CD Kritik Progressive Newsletter Nr.77 (03/2013)

Guapo - History of the visitation
(42:17 + DVD, Cuneiform Records, 2013)

Ähnlich wie bei Godspeed You! Black Emperor kommt die Rückkehr von Guapo eher überraschend und recht unerwartet. Der Vorgänger "Elixirs" erschien bereits 2008, Mit-Bandgründer Matt Thompson verließ die Band bereits vor einiger Zeit, der langjährige Keyboarder Daniel O'Sullivan verabschiedete sich auch noch 2011, so dass damit das Ende der Band endgültig besiegelt schien. Doch hatte man dabei nicht mit dem musikalischen Überlebenswillen von Schlagzeuger David Smith gerechnet, der mittlerweile die letzte und einzige Konstante im Bandgefüge ist.

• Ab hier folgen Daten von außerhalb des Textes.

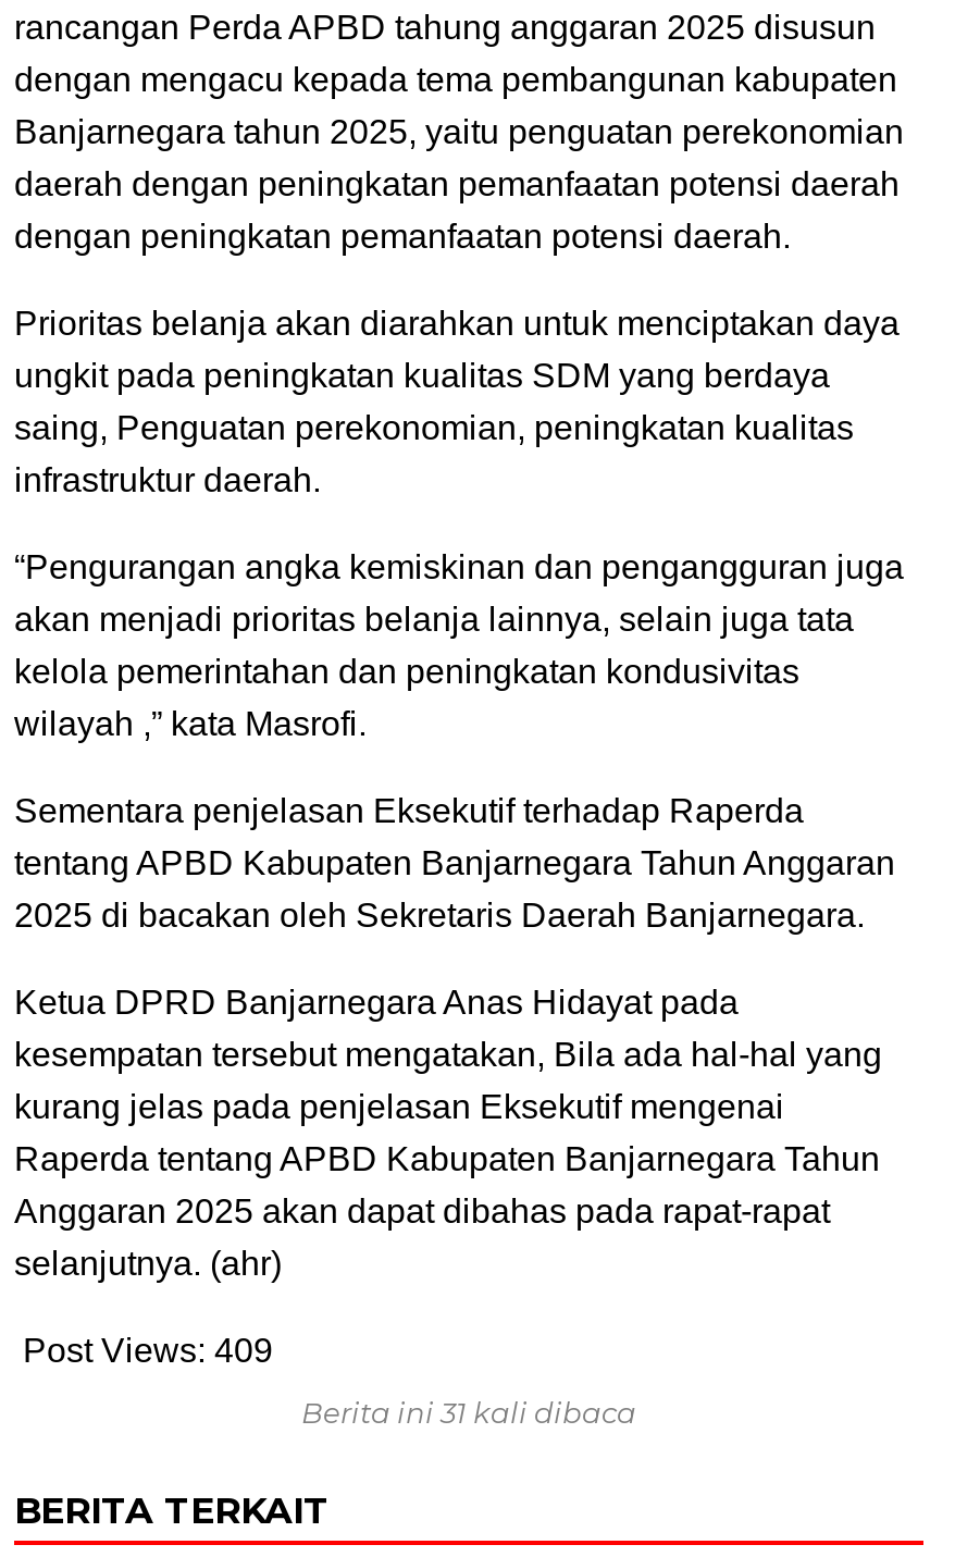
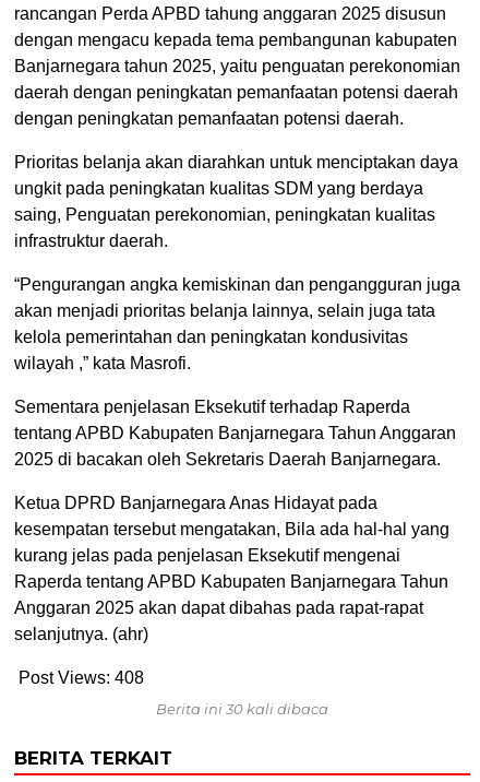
[23,1332,273,1369] Post Views: 409 -> [19,669,144,687] Post Views: 408
[301,1395,636,1430] Berita ini 31 kali dibaca -> [156,700,328,718] Berita ini 30 kali dibaca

Er reformierte Guapo erneut in instrumentaler Quartettbesetzung Keyboards / Bass / Gitarre / Schlagzeug und brachte unterstützt von diversen Gastmusikern eine neue, sehr spannende Reinkarnation der Formation zum Laufen. War es in den vergangenen Alben vor allem der offensichtliche Zeuhl Einschlag, der Guapo dominierte, so ist die aktuelle Besetzung vermehrt in avantgardistischen, kammermusikalischen Gefilden unterwegs. Der 26-minütige Opener "The Pilman radiant" ist z.B. ein gewagter Monolith aus gnadenloser Klang Ästhetik und Chamber Prog ganz in der Tradition von Present und Univers Zero. Leicht verdaulich war die Musik von Guapo noch nie, mit jeder Menge düsterer Kammermusik und anschwellender Minimalistik, sowie dramatischer Instrumentalakrobatik wird hier jedoch die Musik schwerpunktmäßig nochmals leicht neu ausgerichtet. Die sperrigen, hypnotischen Klangkaskaden werden durch schwermütigen Jazz Rock verfeinert und besonders die Gitarre bekommt wesentlich mehr Entfaltungsmöglichkeiten zugestanden. Guapo bestechen einmal mehr durch eine ganz eigene Atmosphäre, die packend, sehr dicht und überaus eindringlich wirkt. Trotzdem ist dieses Album kein kompletter Neuanfang, denn bereits auf "Elixirs" konnte man andere musikalische Schwerpunkte erkennen, die hier nur konsequent und radikaler fortgeführt werden. Als Bonus ist übrigens eine DVD enthalten, die noch Liveaufnahmen vom NEARfest 2006 und der 2007er Ausgabe des RIO Festivals in Carmaux enthält.